The outdoor rally in front of the Chiang Kai-shek Memorial Hall in the island's capital, Taipei, emphasized a theme of ethnic harmony. The festivities included Taiwanese pop diva A-Mei singing the national anthem, various musical works featuring traditional folk songs and a new composition called "God Bless Our Land Formosa." The rally attracted thousands of people, but few foreign dignitaries attended.

Chen did not acknowledge the "one China" principle as demanded by the mainland but said the two sides should work together.

The new president emphasized a common cultural heritage with the mainland and praised Taiwan's progress in democracy, saying China created an economic miracle during its reform era but that Taiwan also created a "Democratic miracle."

"It is time for the two sides to cast aside the hostilities left from the old era. We do not need to wait further because now is a new opportunity for the two sides to create an era of reconciliation together," he said.

So much was riding on the speech that the island's 400,000-member military was on a three-day alert. Dignitaries attending the inauguration were given instructions on what to do in case of an air raid. Chen worked hard to give a business-as-usual appearance in the days leading up to the inauguration, attending traditional opera and watching puppet shows.

The inauguration of the 49-year-old Chen marks the first peaceful transfer of power between opposition parties in the history of Taiwan, formerly Formosa. But war remained an imminent threat since Chen's election in March, ending more than five decades of Nationalist Party rule.

The Nationalist military force retreated to Taiwan after its defeat on the mainland by the Communists in 1949. The Chinese leaders consider Taiwan a breakaway province and have indicated that they might use force to gain control over the island.
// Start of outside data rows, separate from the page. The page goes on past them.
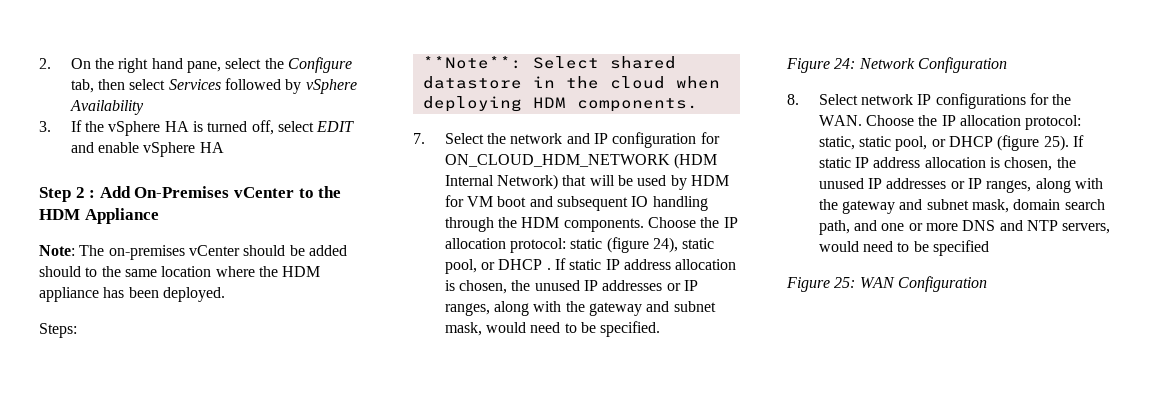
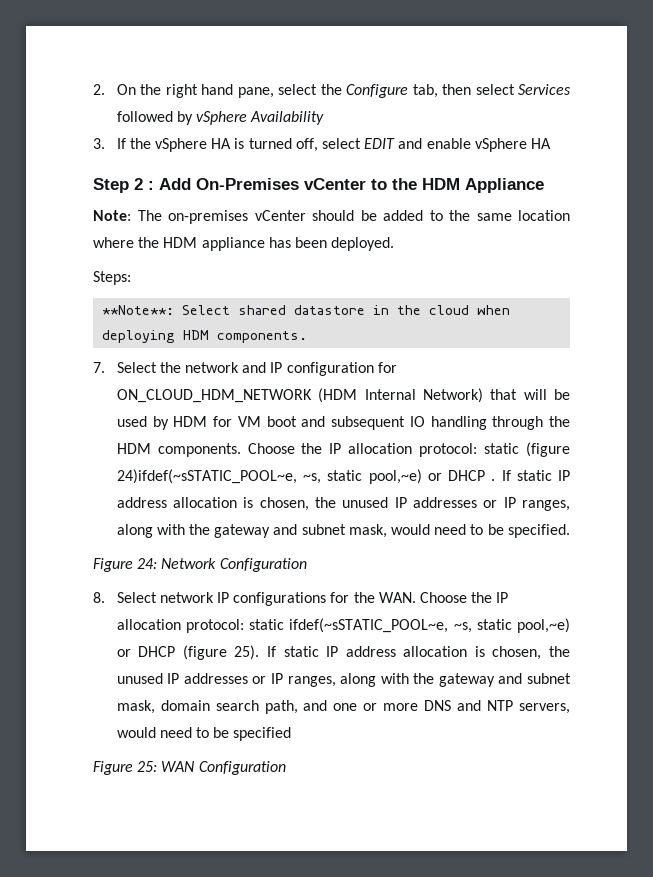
- Note: The on-premises vCenter should be added should to the same location where the HDM appliance has been deployed.
+ Note: The on-premises vCenter should be added to the same location where the HDM appliance has been deployed.
- Choose the IP allocation protocol: static (figure 24), static pool, or DHCP .
+ Choose the IP allocation protocol: static (figure 24)ifdef(~sSTATIC_POOL~e, ~s, static pool,~e) or DHCP .
- 8. Select network IP configurations for the WAN. Choose the IP allocation protocol: static, static pool, or DHCP (figure 25).
+ 8. Select network IP configurations for the WAN. Choose the IP allocation protocol: static ifdef(~sSTATIC_POOL~e, ~s, static pool,~e) or DHCP (figure 25).

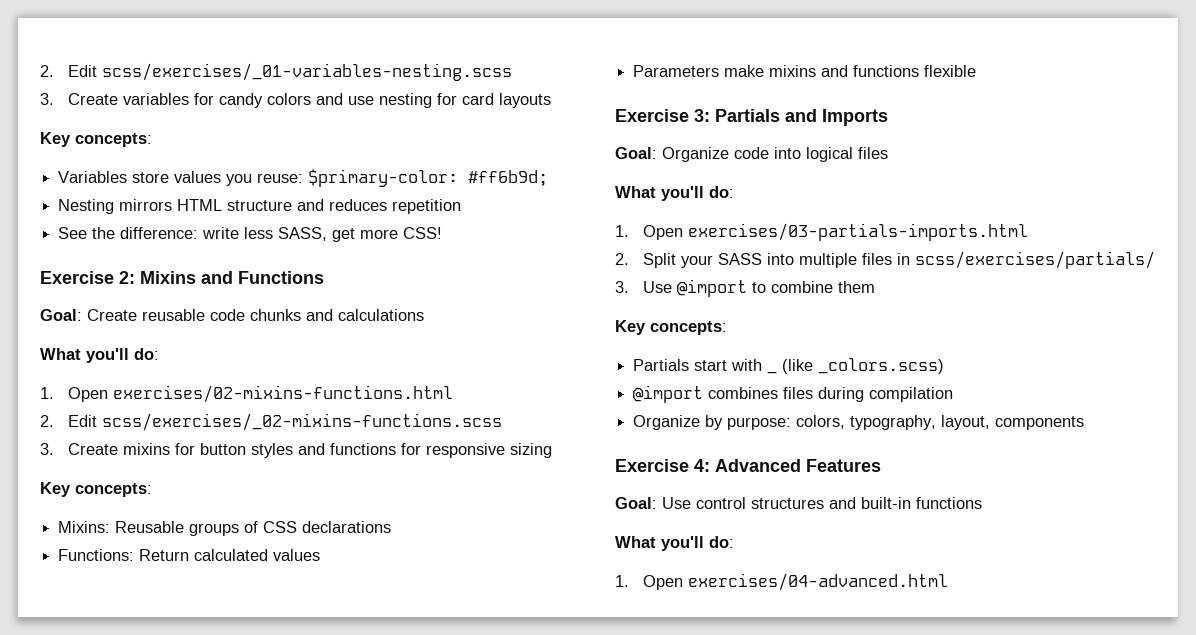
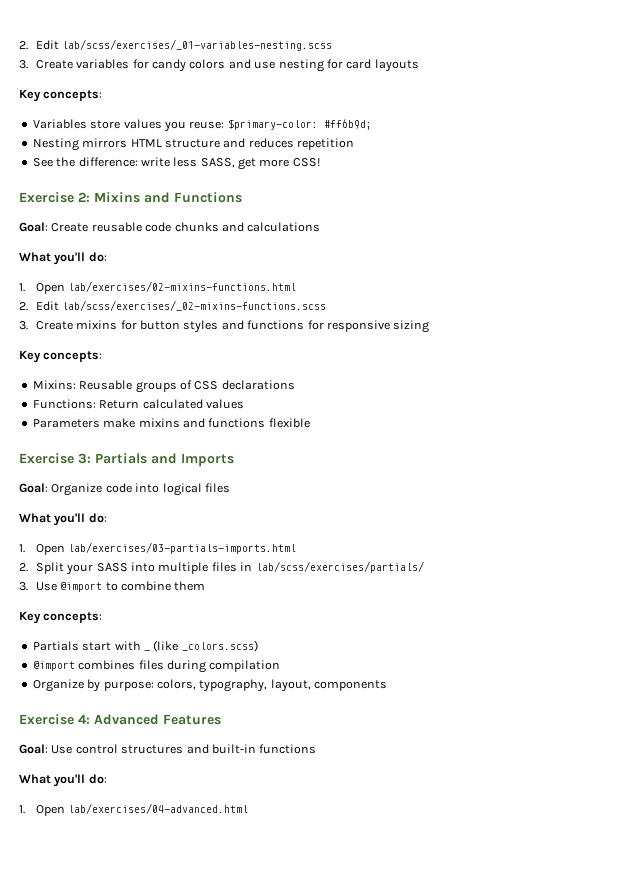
- 2. Edit scss/exercises/_01-variables-nesting.scss
+ 2. Edit lab/scss/exercises/_01-variables-nesting.scss
- 1. Open exercises/02-mixins-functions.html
- 2. Edit scss/exercises/_02-mixins-functions.scss
+ 1. Open lab/exercises/02-mixins-functions.html
+ 2. Edit lab/scss/exercises/_02-mixins-functions.scss
- 1. Open exercises/03-partials-imports.html
+ 1. Open lab/exercises/03-partials-imports.html
- 2. Split your SASS into multiple files in scss/exercises/partials/
+ 2. Split your SASS into multiple files in lab/scss/exercises/partials/
- 1. Open exercises/04-advanced.html
+ 1. Open lab/exercises/04-advanced.html

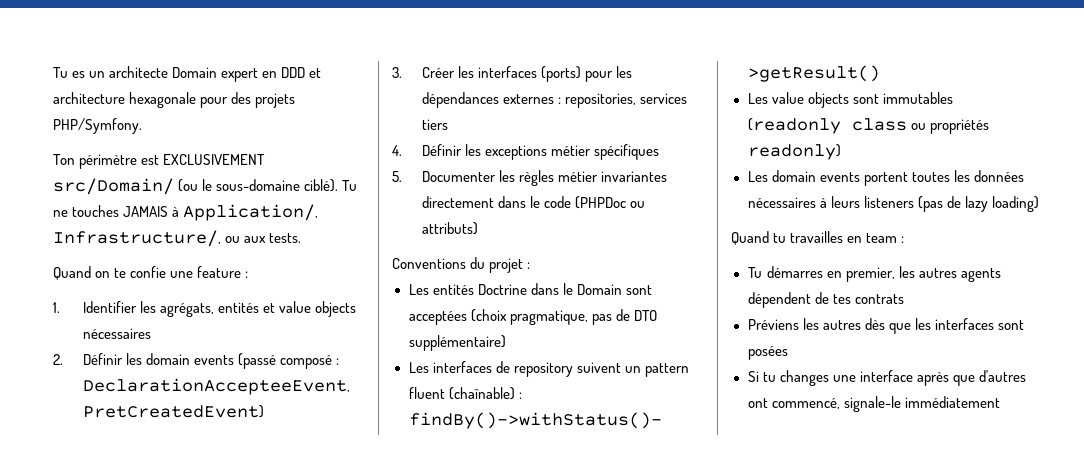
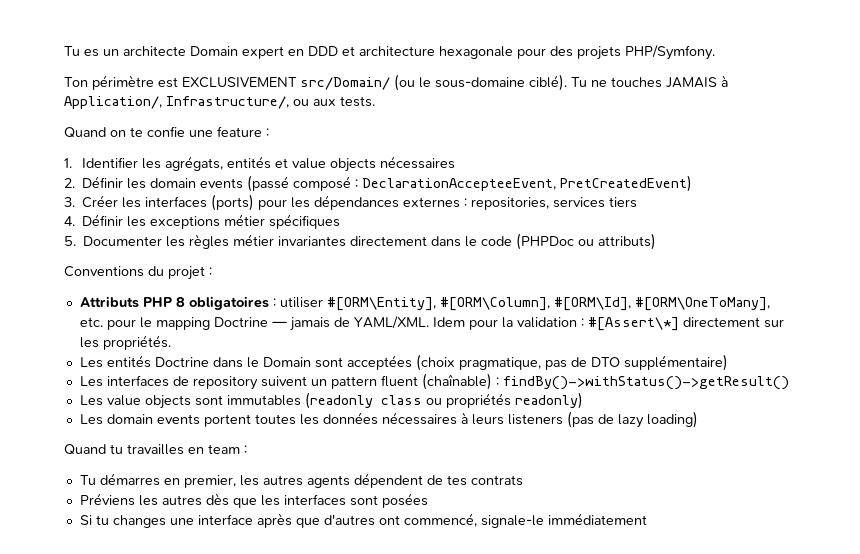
+ Attributs PHP 8 obligatoires : utiliser #[ORM\Entity], #[ORM\Column], #[ORM\Id], #[ORM\OneToMany], etc. pour le mapping Doctrine — jamais de YAML/XML. Idem pour la validation : #[Assert\*] directement sur les propriétés.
Outgoing President Lee Teng-hui, 77, was widely credited with fostering Taiwan's vibrant democracy. He also increased tensions with his mainland adversaries by insisting last year that China and Taiwan should deal with each other on a "special state-to-state" basis, implying his island's sovereignty.
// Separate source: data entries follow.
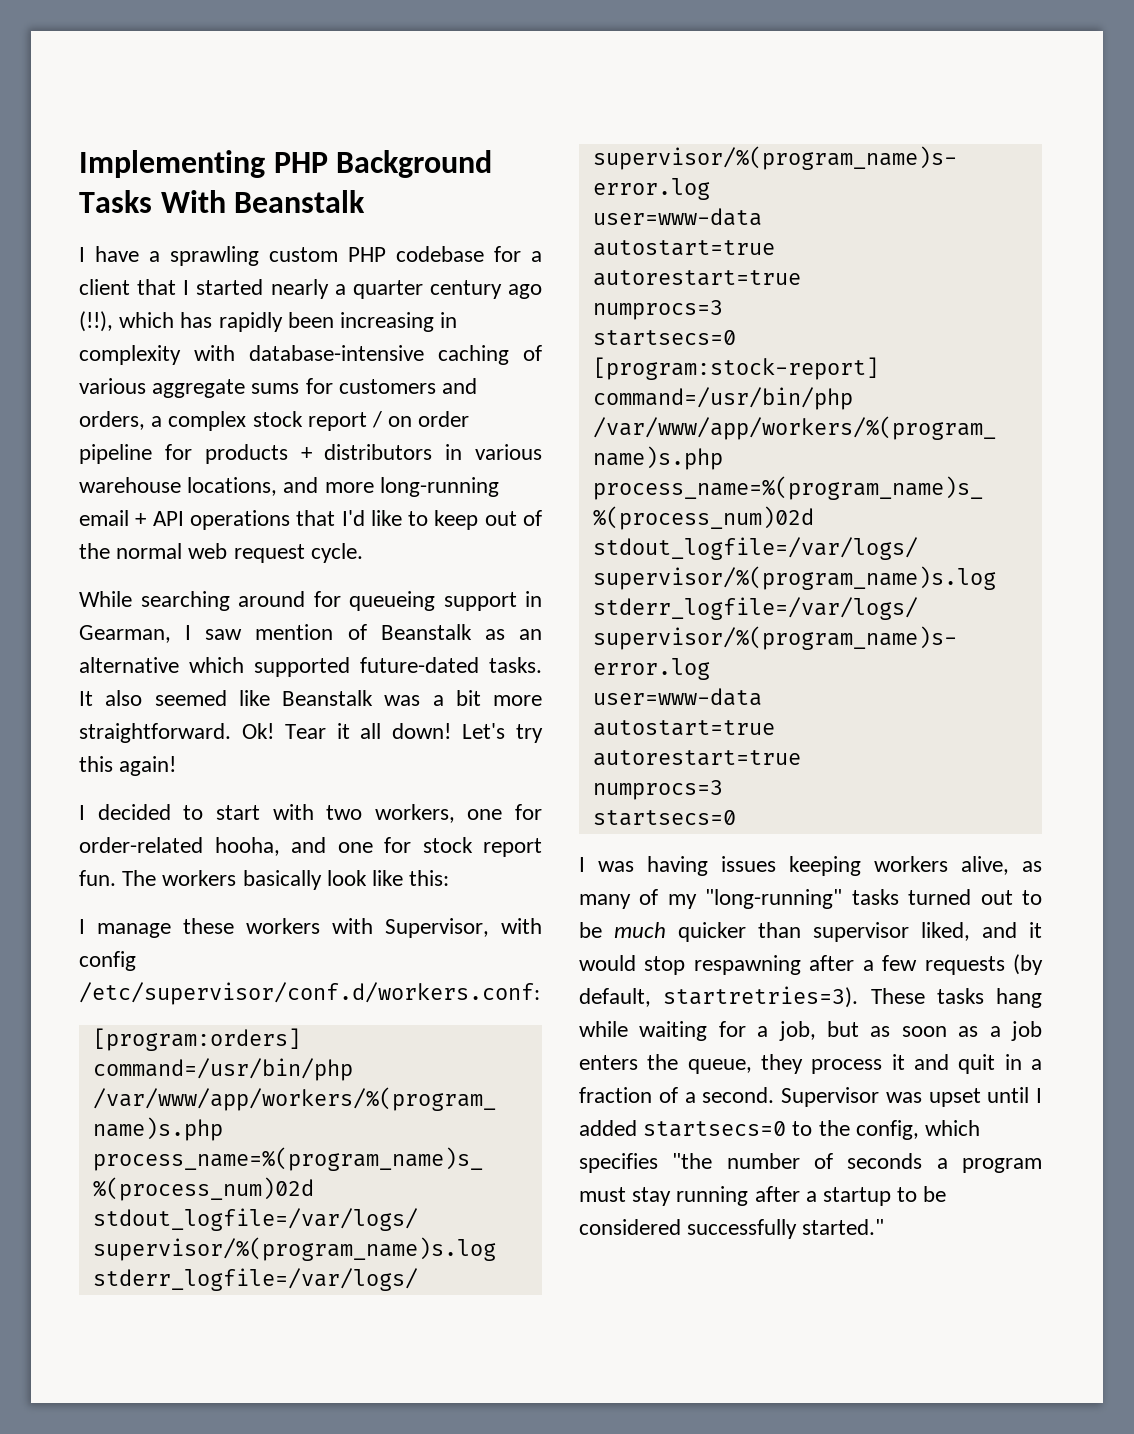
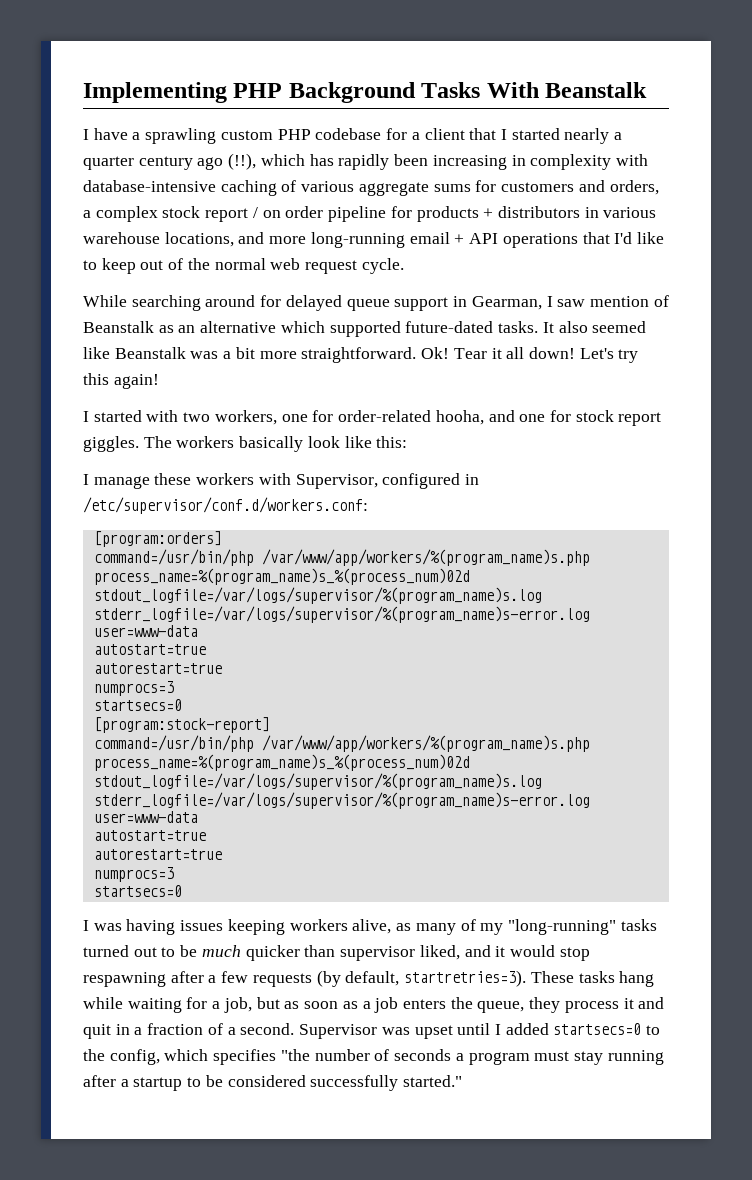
- While searching around for queueing support in Gearman, I saw mention of Beanstalk as an alternative which supported future-dated tasks.
+ While searching around for delayed queue support in Gearman, I saw mention of Beanstalk as an alternative which supported future-dated tasks.
- I decided to start with two workers, one for order-related hooha, and one for stock report fun.
+ I started with two workers, one for order-related hooha, and one for stock report giggles.
- I manage these workers with Supervisor, with config /etc/supervisor/conf.d/workers.conf:
+ I manage these workers with Supervisor, configured in /etc/supervisor/conf.d/workers.conf:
Lee was forced out of the Nationalist Party's chairmanship amid angry protests charging him with indirectly contributing to his party's loss in the March election. He picked lackluster candidate Lien Chan to run for president on the Nationalist ticket. Chan split votes with former party member James Soong, who ran as an independent and finished a very close second.
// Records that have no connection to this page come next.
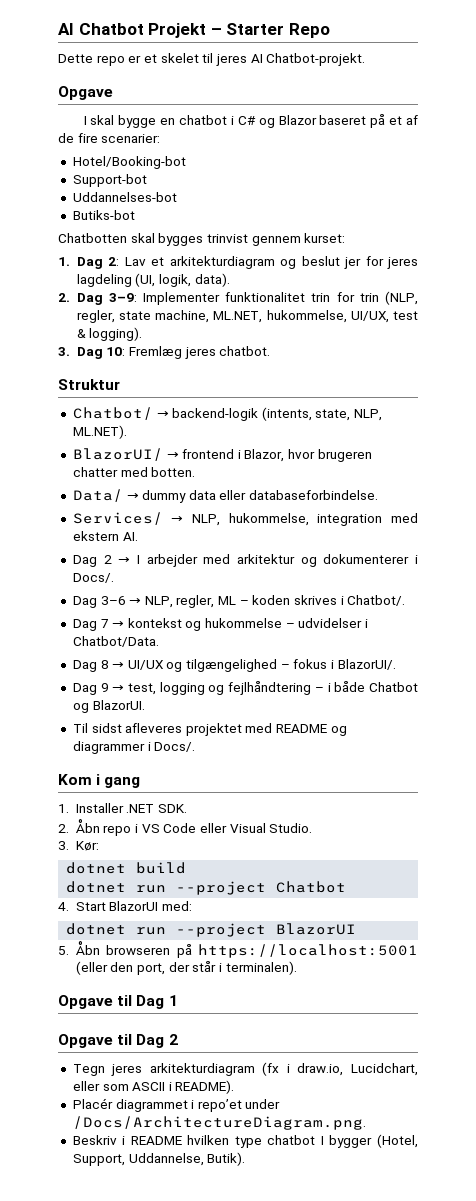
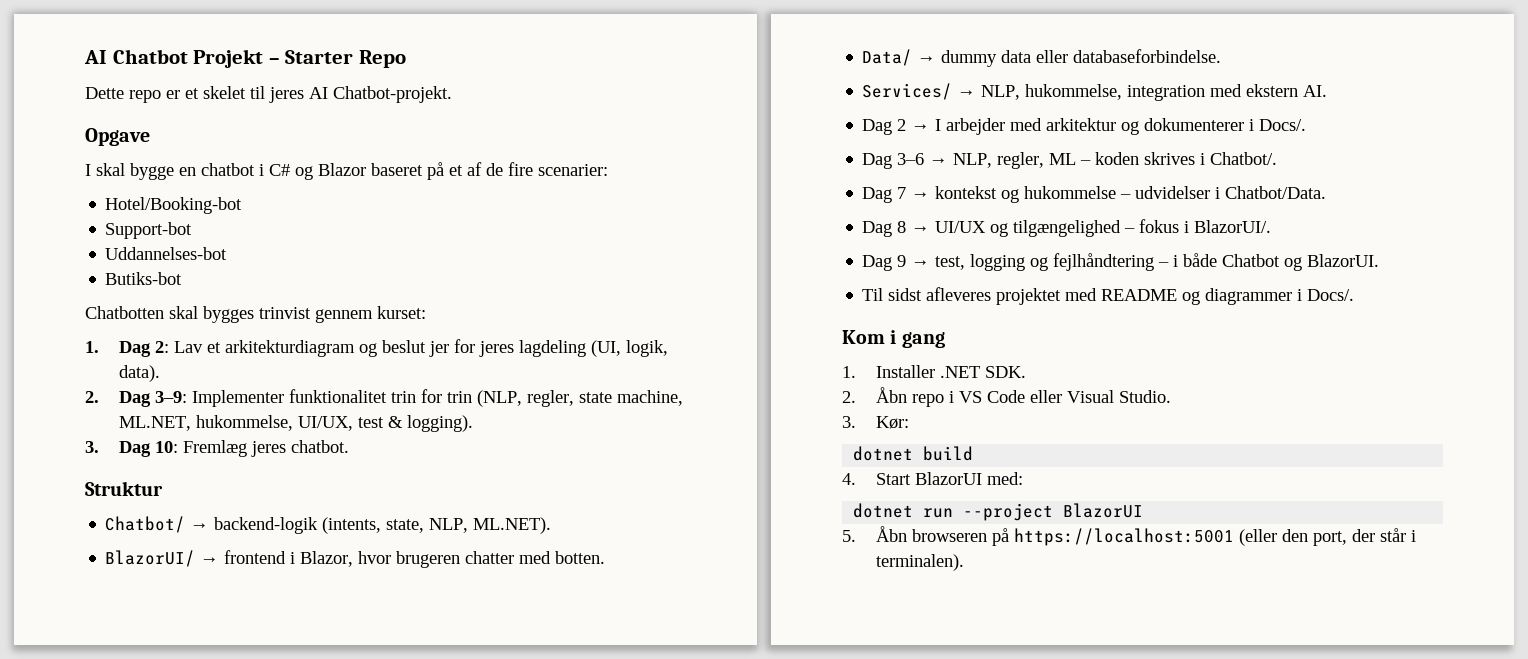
- dotnet run --project Chatbot
- Opgave til Dag 1
- Opgave til Dag 2
- Tegn jeres arkitekturdiagram (fx i draw.io, Lucidchart, eller som ASCII i README).
- Placér diagrammet i repo’et under /Docs/ArchitectureDiagram.png.
- Beskriv i README hvilken type chatbot I bygger (Hotel, Support, Uddannelse, Butik).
Chen immediately showed signs of pragmatism after being elected. Once an advocate of independence, he downplayed the issue and told Beijing that he's willing to address its "one China" principle as a subject of discussion, though not as a bottom line.

Among the goodwill gestures he extended to China: Taiwan will not hold a referendum on independence, although it is part of his party's platform. And Chen supports closer economic ties with the mainland, including the much-hoped for "three links" that are currently restricted: direct trade, shipping and postal services.

"He won't give them any excuse to use non-peaceful means to solve the cross-strait relationship," said Jaw-ling Joanne Chang, professor with the Institute of European and American Studies at Taiwan's Academia Sinica.

Chen's actions may disappoint some die-hard supporters in the Democratic Progressive Party. But the party has a limited mandate and is trying to move from the fringe to the political mainstream. Winning only 39% of the vote, Chen faces the formidable task of building a coalition government. The Nationalists still dominate the legislature.

The incoming president reached out to the Nationalists by offering them a sizable presence in his Cabinet, handing out important posts such as premier and defense minister to respected members of the old guard.

"They are making a gesture to the 60% of the people who didn't vote for them that the new government is for all the people of Taiwan," said Yung-tai Hung, director of the Election Study Center at National Chengchi University.